Data shown:
################
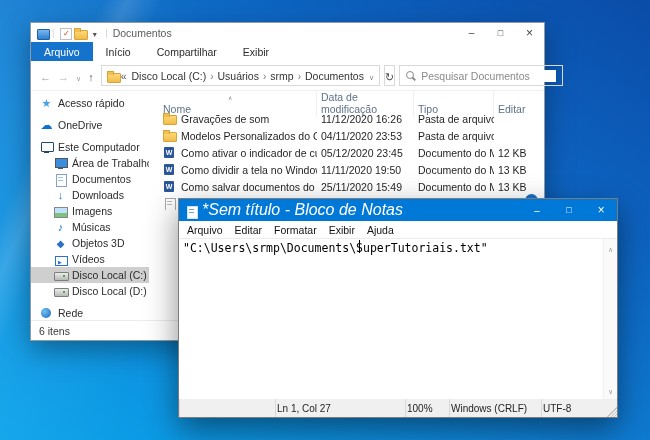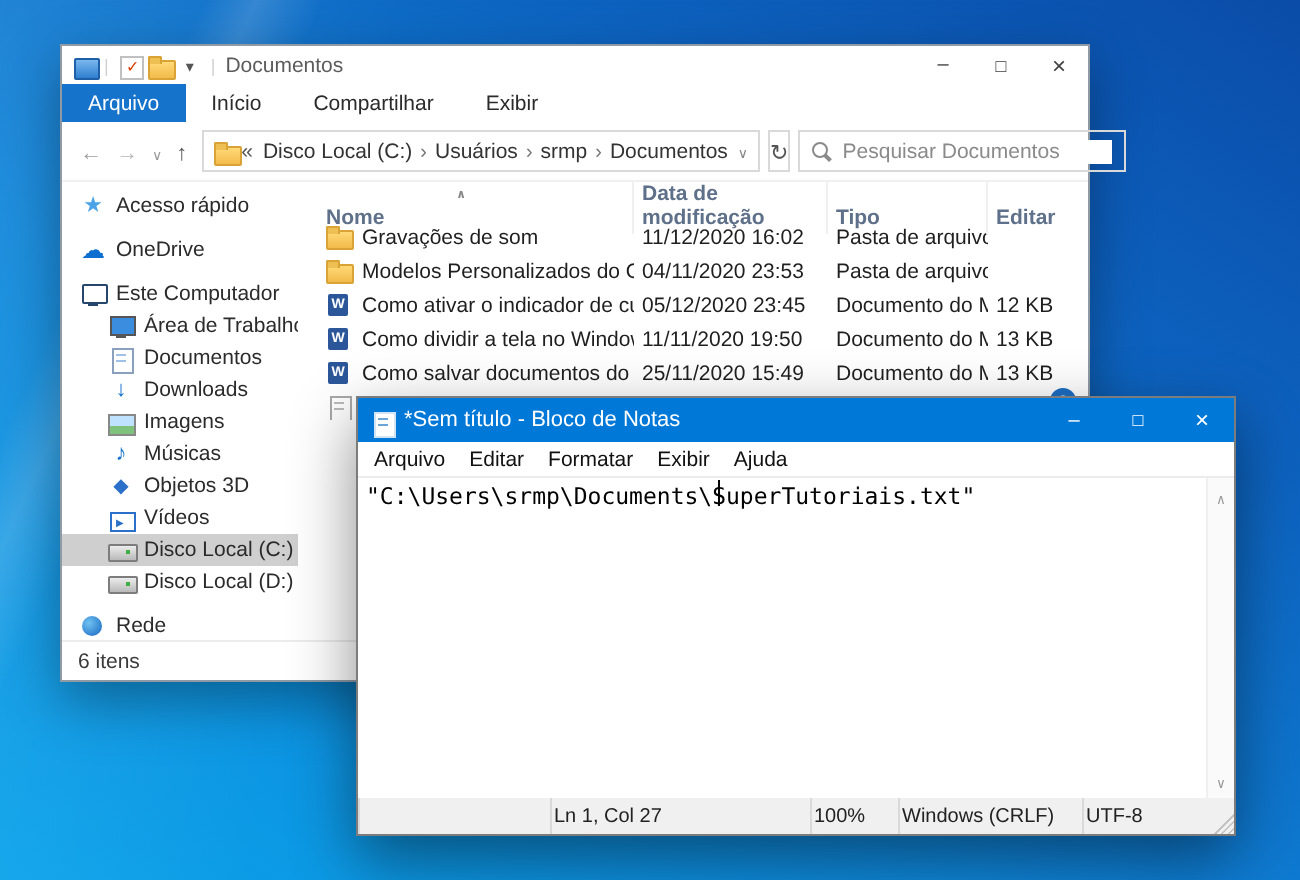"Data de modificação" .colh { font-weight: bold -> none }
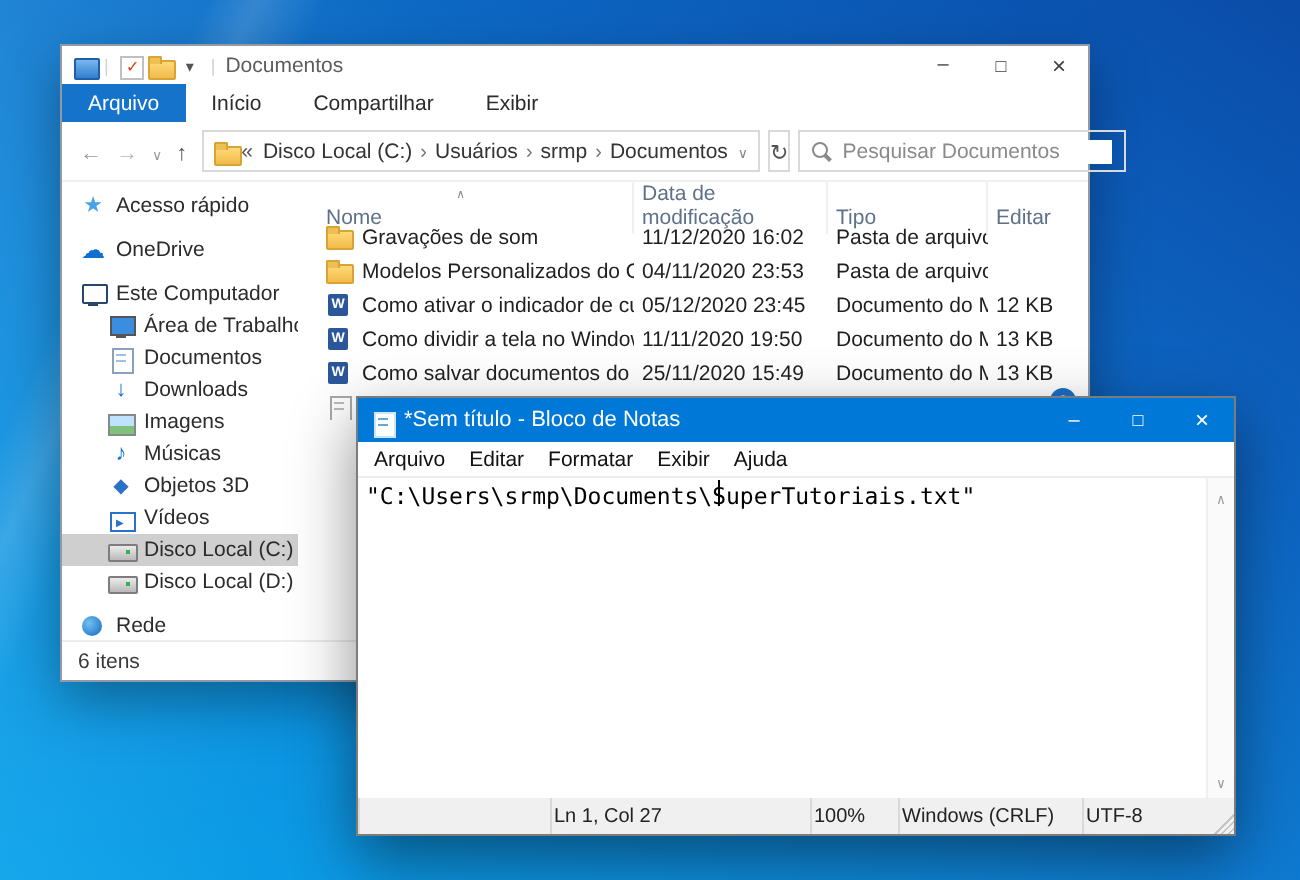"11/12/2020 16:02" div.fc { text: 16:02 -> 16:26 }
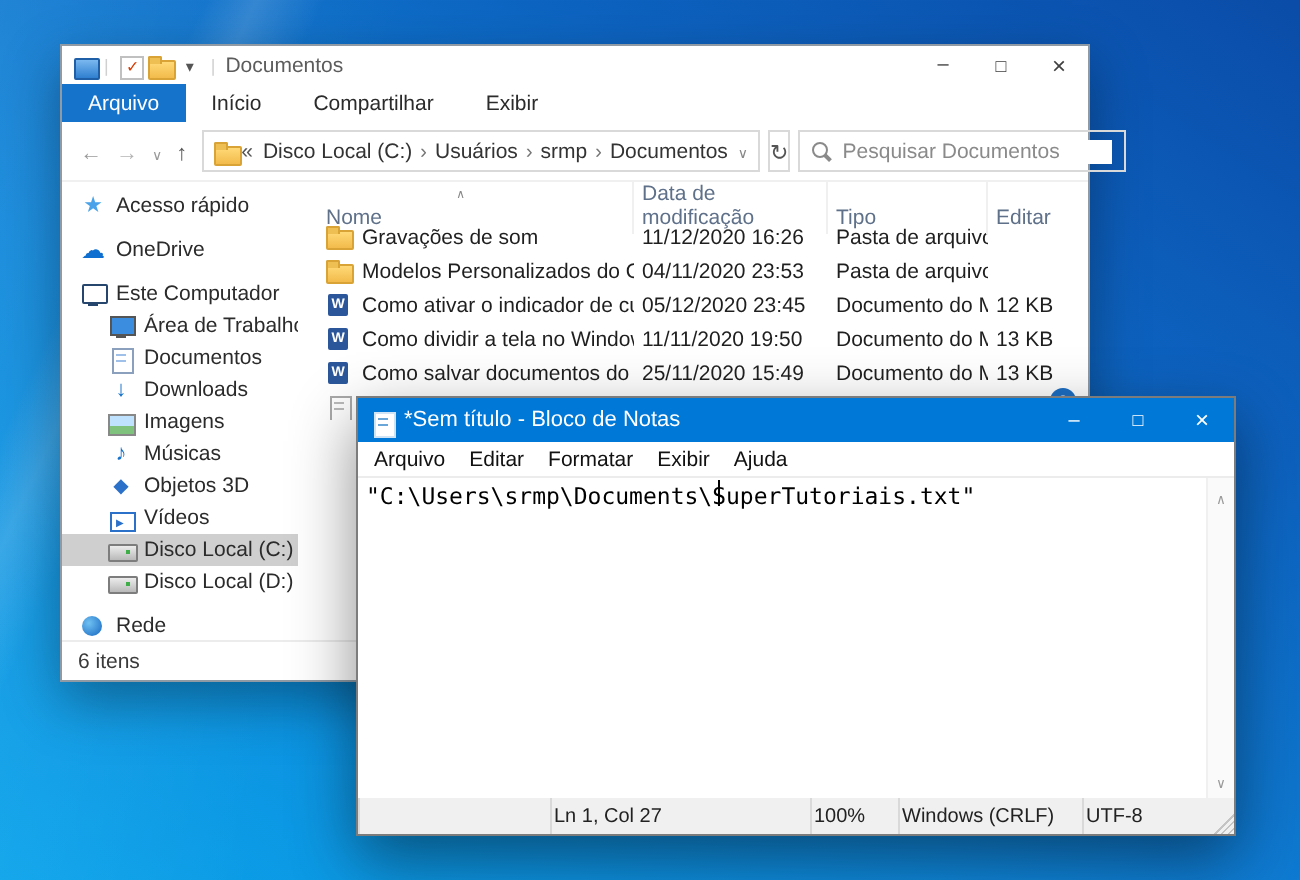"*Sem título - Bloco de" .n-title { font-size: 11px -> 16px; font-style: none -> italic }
################
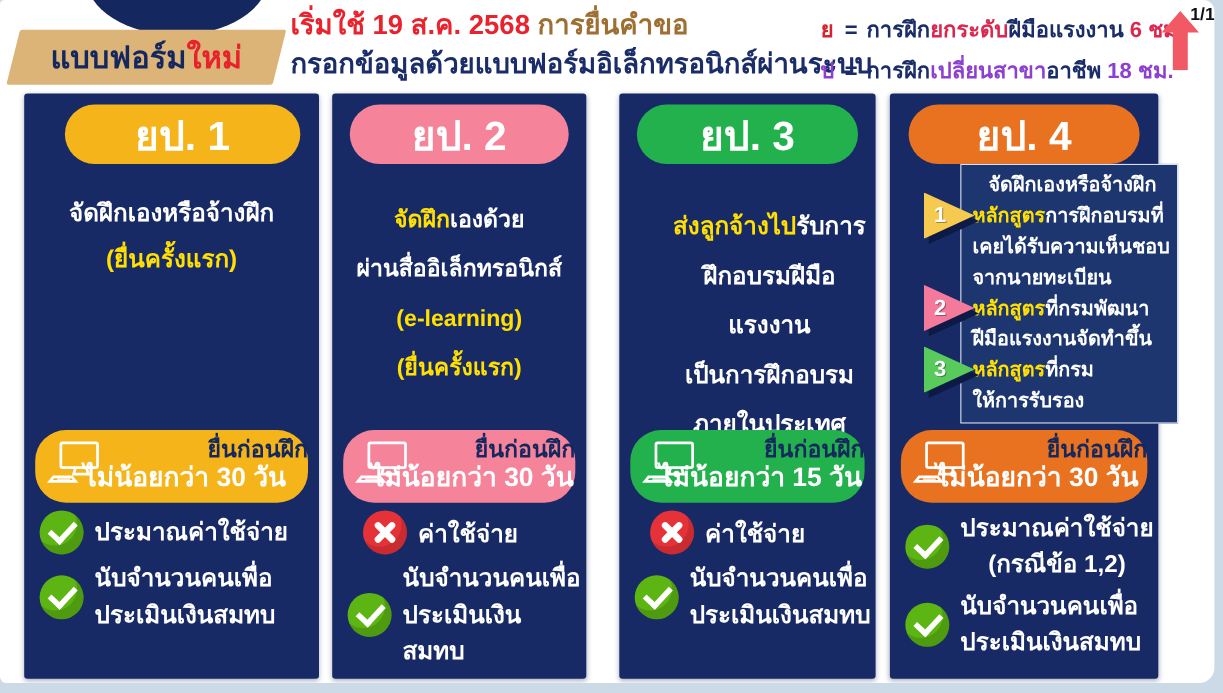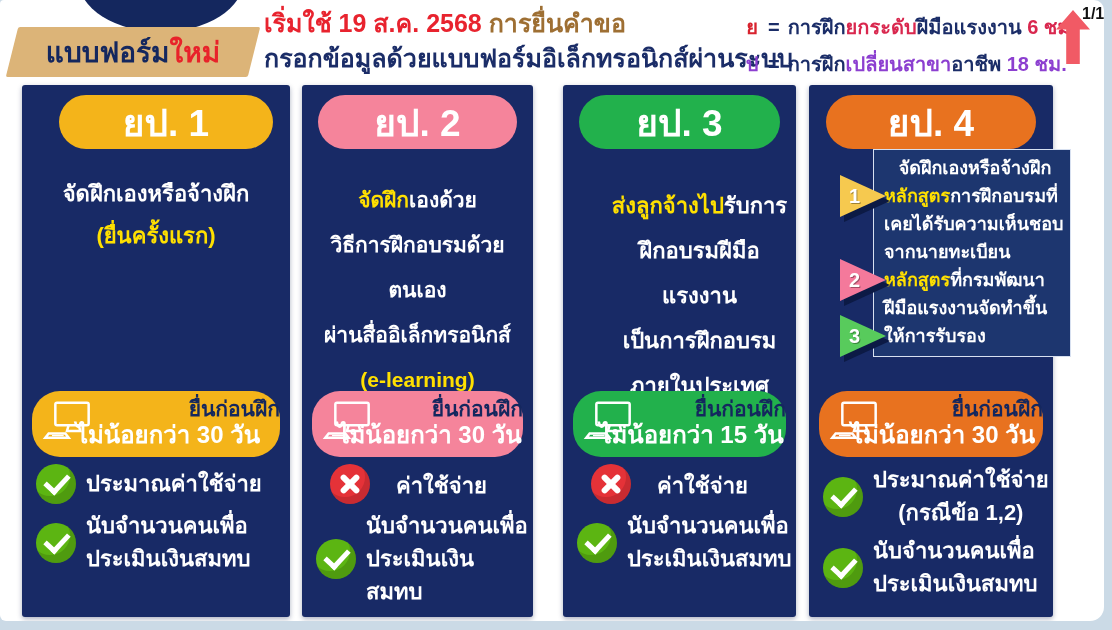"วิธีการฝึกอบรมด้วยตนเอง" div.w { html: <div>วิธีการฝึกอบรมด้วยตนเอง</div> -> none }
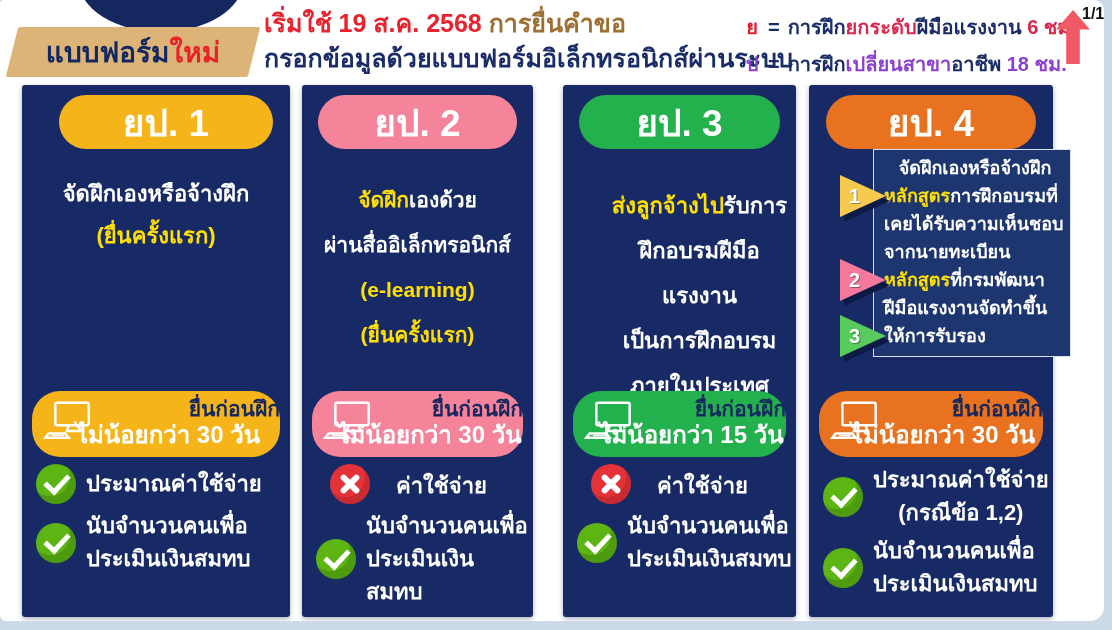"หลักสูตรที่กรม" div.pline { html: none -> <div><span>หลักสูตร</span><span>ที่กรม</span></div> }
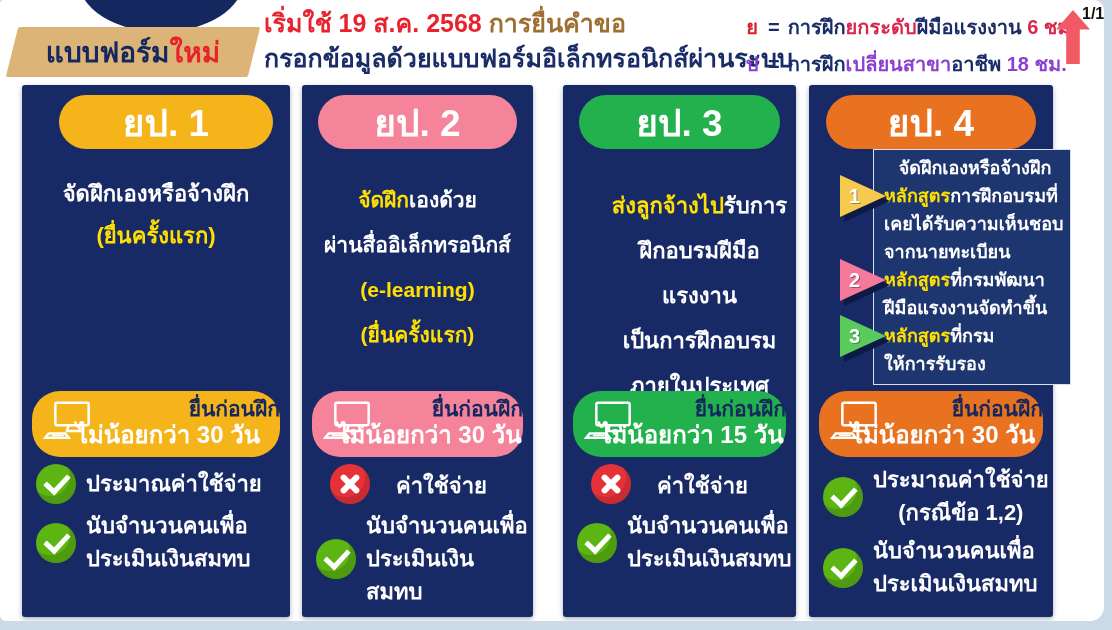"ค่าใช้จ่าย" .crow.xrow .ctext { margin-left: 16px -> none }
################
Task to complete:
Leaving all pictures out, output exactly the lines of the material above from the line with "html: <div>วิธีการฝึกอบรมด้วยตนเอง</div> ->" to the line with "margin-left: 16px ->", both included.

Solution below:
"วิธีการฝึกอบรมด้วยตนเอง" div.w { html: <div>วิธีการฝึกอบรมด้วยตนเอง</div> -> none }
"หลักสูตรที่กรม" div.pline { html: none -> <div><span>หลักสูตร</span><span>ที่กรม</span></div> }
"ค่าใช้จ่าย" .crow.xrow .ctext { margin-left: 16px -> none }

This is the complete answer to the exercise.